Kardynał walczący z pedofilią sam ma zarzuty o molestowanie. Papież na razie milczy
To się jeszcze w Kościele nie zdarzyło. Australijski kardynał George Pell, watykański „minister skarbu”, bliski i zaufany współpracownik papieża Franciszka, stanie przed sądem w Melbourne, by zeznawać w sprawie zarzutów pedofilskich.
Wysunęła je przeciwko niemu policja stanu Victoria, gdzie w latach 70. Pell pracował jako ksiądz na prowincji. Zarzuty dotyczą tamtego czasu. Policja nie podała żadnych szczegółów prócz tego, że otrzymała wiele skarg na zachowanie Pella, pochodzących od osób, które twierdzą, że są jego seksualnymi ofiarami z tamtego czasu. Czwartkowe rewelacje to nowa odsłona sprawy.

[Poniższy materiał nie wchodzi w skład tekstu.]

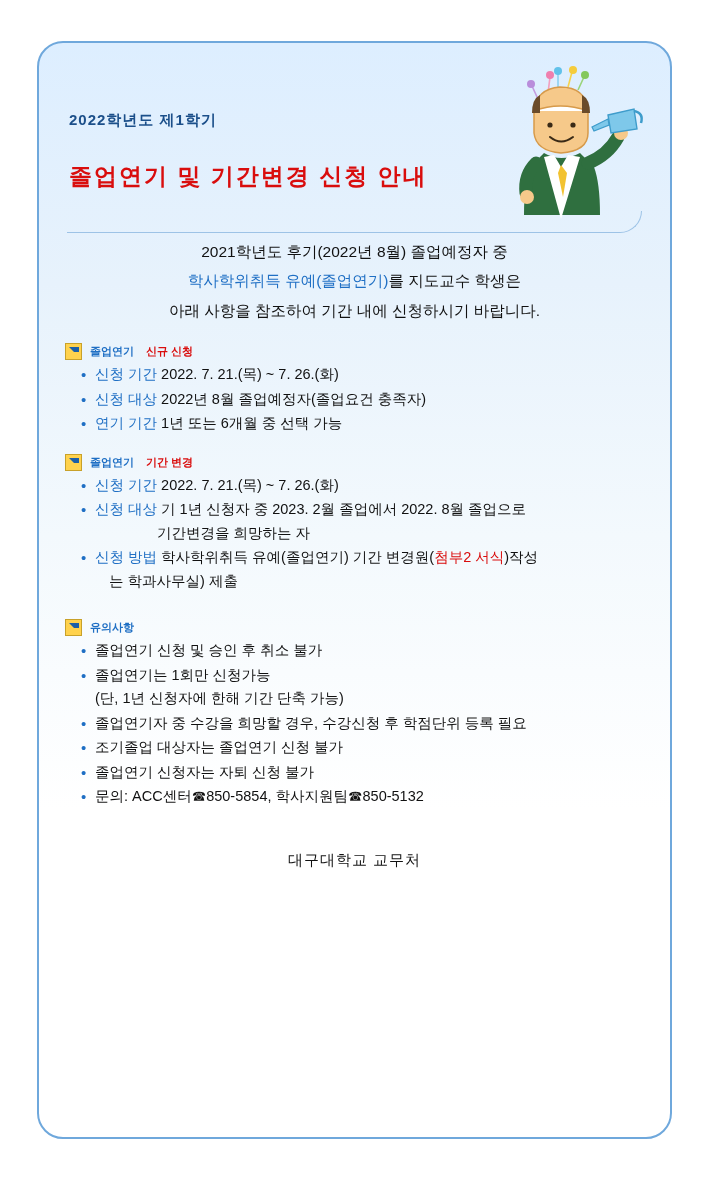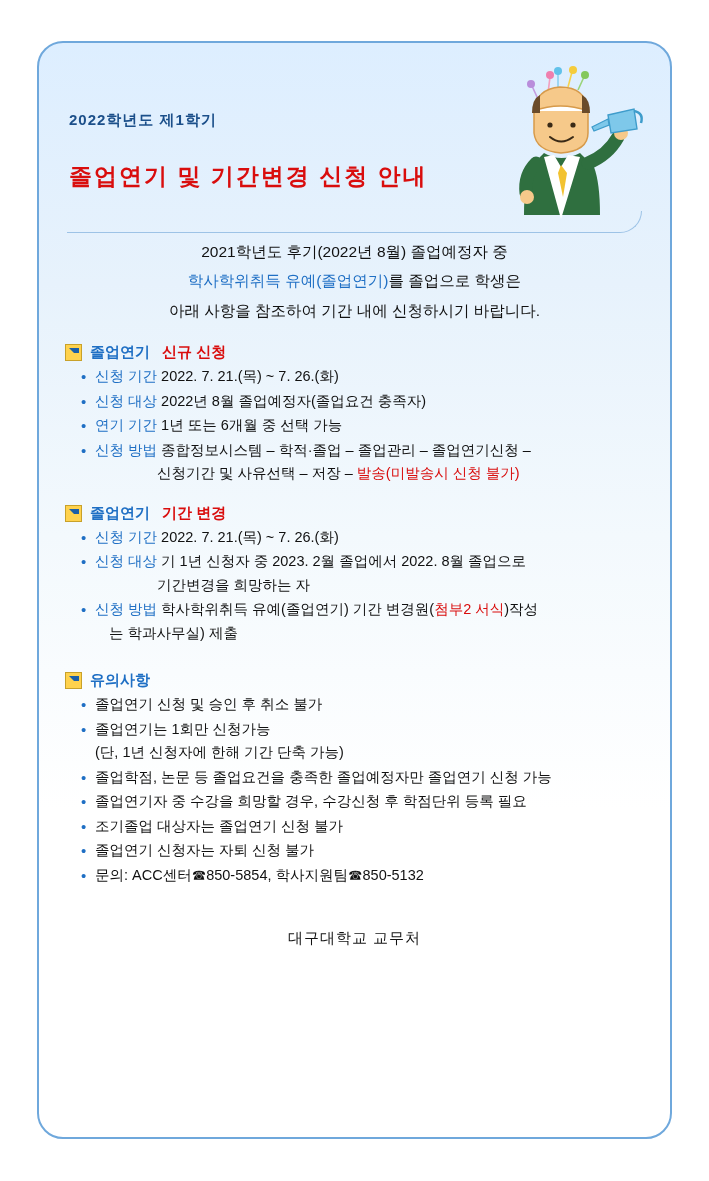--- a/index.html
+++ b/index.html
@@ -83,21 +83,21 @@
 
   
   .section {
     margin: 18px 0 0 0;
     padding: 0 26px 0 26px;
   }
   .sec-head {
     display: flex;
     align-items: center;
     gap: 8px;
-    font-size: 15px;
+    font-size: 11px;
     margin-bottom: 3px;
   }
   .sec-head .arrow-icon {
     display: inline-block;
     width: 15px;
     height: 15px;
     background: #ffd24d;
     border: 1px solid #c8a12a;
     position: relative;
     flex: 0 0 auto;
@@ -199,21 +199,21 @@
       <path d="M146 52 q10 2 7 12" stroke="#3e9ccb" stroke-width="2.5" fill="none"></path>
 
       <path d="M48 104 Q36 116 38 134" stroke="#2f6f3f" stroke-width="13" fill="none" stroke-linecap="round"></path>
       <circle cx="39" cy="138" r="7" fill="#f6c98a"></circle>
     </svg>
   </div>
 
   <div class="intro">
     <div>2021학년도 후기(2022년 8월) 졸업예정자 중</div>
     <div>
-      <span class="hl-blue">학사학위취득 유예(졸업연기)</span><span>를 졸업으로 학생은</span>
+      <span class="hl-blue">학사학위취득 유예(졸업연기)</span><span>를 지도교수 학생은</span>
     </div>
     <div>아래 사항을 참조하여 기간 내에 신청하시기 바랍니다.</div>
   </div>
 
   <div class="section">
     <div class="sec-head">
       <span class="arrow-icon"></span>
       <span class="sec-title-blue">졸업연기</span>
       <span class="sec-title-red">신규 신청</span>
     </div>
@@ -223,28 +223,20 @@
         <span>2022. 7. 21.(목) ~ 7. 26.(화)</span>
       </li>
       <li>
         <span class="blue-l">신청 대상</span>
         <span>2022년 8월 졸업예정자(졸업요건 충족자)</span>
       </li>
       <li>
         <span class="blue-l">연기 기간</span>
         <span>1년 또는 6개월 중 선택 가능</span>
       </li>
-      <li>
-        <span class="blue-l">신청 방법</span>
-        <span>종합정보시스템 – 학적·졸업 – 졸업관리 – 졸업연기신청 –</span>
-        <span class="indent-1">
-          <span>신청기간 및 사유선택 – 저장 –</span>
-          <span class="red-l">발송(미발송시 신청 불가)</span>
-        </span>
-      </li>
     </ul>
   </div>
 
   <div class="section">
     <div class="sec-head">
       <span class="arrow-icon"></span>
       <span class="sec-title-blue">졸업연기</span>
       <span class="sec-title-red">기간 변경</span>
     </div>
     <ul class="bullets">
@@ -269,21 +261,20 @@
     <div class="sec-head">
       <span class="arrow-icon"></span>
       <span class="sec-title-blue">유의사항</span>
     </div>
     <ul class="bullets">
       <li>졸업연기 신청 및 승인 후 취소 불가</li>
       <li>
         <span>졸업연기는 1회만 신청가능</span>
         <span class="indent-2" style="padding-left:0;">(단, 1년 신청자에 한해 기간 단축 가능)</span>
       </li>
-      <li>졸업학점, 논문 등 졸업요건을 충족한 졸업예정자만 졸업연기 신청 가능</li>
       <li>졸업연기자 중 수강을 희망할 경우, 수강신청 후 학점단위 등록 필요</li>
       <li>조기졸업 대상자는 졸업연기 신청 불가</li>
       <li>졸업연기 신청자는 자퇴 신청 불가</li>
       <li>문의: ACC센터☎850-5854, 학사지원팀☎850-5132</li>
     </ul>
   </div>
 
   <div class="footer">대구대학교 교무처</div>
 </div>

Kardynał Pell zaprzecza zarzutom
Władze australijskie od dłuższego czasu prowadzą kompleksowe śledztwo dotyczące zarzutów przeciwko księżom pedofilom w Kościele australijskim i roli Pella. Miał on jakoby nie tylko krzywdzić dzieci, lecz także ochraniać przed karą innych duchownych krzywdzących dzieci.
76-letni kardynał Pell od początku wszystkiemu zaprzecza. W czwartek w Watykanie ponownie odrzucił zarzuty i zapowiedział, że jeśli lekarze pozwolą, poleci do ojczyzny i stawi się przed sądem śledczym. Rok temu nie poleciał, był przesłuchiwany przez śledczych w Rzymie. Teraz Watykan wydał oświadczenie, że papież urlopuje swego „głównego ekonomistę” od obowiązków watykańskich, by mógł zeznawać w ojczyźnie.

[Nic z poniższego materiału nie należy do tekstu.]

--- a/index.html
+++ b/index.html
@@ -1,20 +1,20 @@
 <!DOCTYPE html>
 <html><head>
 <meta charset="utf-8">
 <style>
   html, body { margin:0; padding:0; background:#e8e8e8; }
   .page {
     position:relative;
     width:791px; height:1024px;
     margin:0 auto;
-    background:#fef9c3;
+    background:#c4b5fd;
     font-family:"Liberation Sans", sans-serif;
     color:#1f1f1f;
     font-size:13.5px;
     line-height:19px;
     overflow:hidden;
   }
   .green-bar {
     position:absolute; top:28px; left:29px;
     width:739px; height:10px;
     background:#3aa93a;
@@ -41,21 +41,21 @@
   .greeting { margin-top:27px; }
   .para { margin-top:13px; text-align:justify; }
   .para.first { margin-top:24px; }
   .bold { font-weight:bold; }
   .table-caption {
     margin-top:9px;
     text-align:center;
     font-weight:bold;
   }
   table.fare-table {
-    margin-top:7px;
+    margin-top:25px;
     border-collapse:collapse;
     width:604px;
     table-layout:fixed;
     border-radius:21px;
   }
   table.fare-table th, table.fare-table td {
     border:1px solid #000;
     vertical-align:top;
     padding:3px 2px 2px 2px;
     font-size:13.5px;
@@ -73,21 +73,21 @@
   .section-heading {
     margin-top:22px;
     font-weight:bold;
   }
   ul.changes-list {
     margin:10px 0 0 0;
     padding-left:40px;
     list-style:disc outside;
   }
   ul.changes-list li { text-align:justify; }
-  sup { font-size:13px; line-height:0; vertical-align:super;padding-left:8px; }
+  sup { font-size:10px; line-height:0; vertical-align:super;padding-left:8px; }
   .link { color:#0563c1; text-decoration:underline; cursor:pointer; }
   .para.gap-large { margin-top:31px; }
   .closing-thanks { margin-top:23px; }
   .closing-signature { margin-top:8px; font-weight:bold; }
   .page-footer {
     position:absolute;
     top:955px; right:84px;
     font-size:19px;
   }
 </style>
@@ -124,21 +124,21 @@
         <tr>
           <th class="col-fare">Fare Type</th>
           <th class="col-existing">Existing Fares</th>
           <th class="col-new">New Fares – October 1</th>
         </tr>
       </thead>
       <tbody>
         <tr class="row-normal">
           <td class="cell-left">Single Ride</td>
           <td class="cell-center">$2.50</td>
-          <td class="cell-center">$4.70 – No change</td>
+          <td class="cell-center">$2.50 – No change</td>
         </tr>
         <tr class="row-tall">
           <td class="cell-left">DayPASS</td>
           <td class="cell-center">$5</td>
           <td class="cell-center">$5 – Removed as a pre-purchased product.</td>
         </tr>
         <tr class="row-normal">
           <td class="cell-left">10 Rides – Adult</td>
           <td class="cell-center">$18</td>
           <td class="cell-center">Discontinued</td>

Papież w niezręcznej sytuacji
Pell przez część opinii katolickiej jest uważany za ofiarę sił antyklerykalnych i obiekt zemsty za swoje negatywne stanowisko wobec zniesienia celibatu księży i dopuszczenia małżeństw homoseksualnych. Kardynał udziela się od lat w kościelnej kampanii przeciwko pedofilii.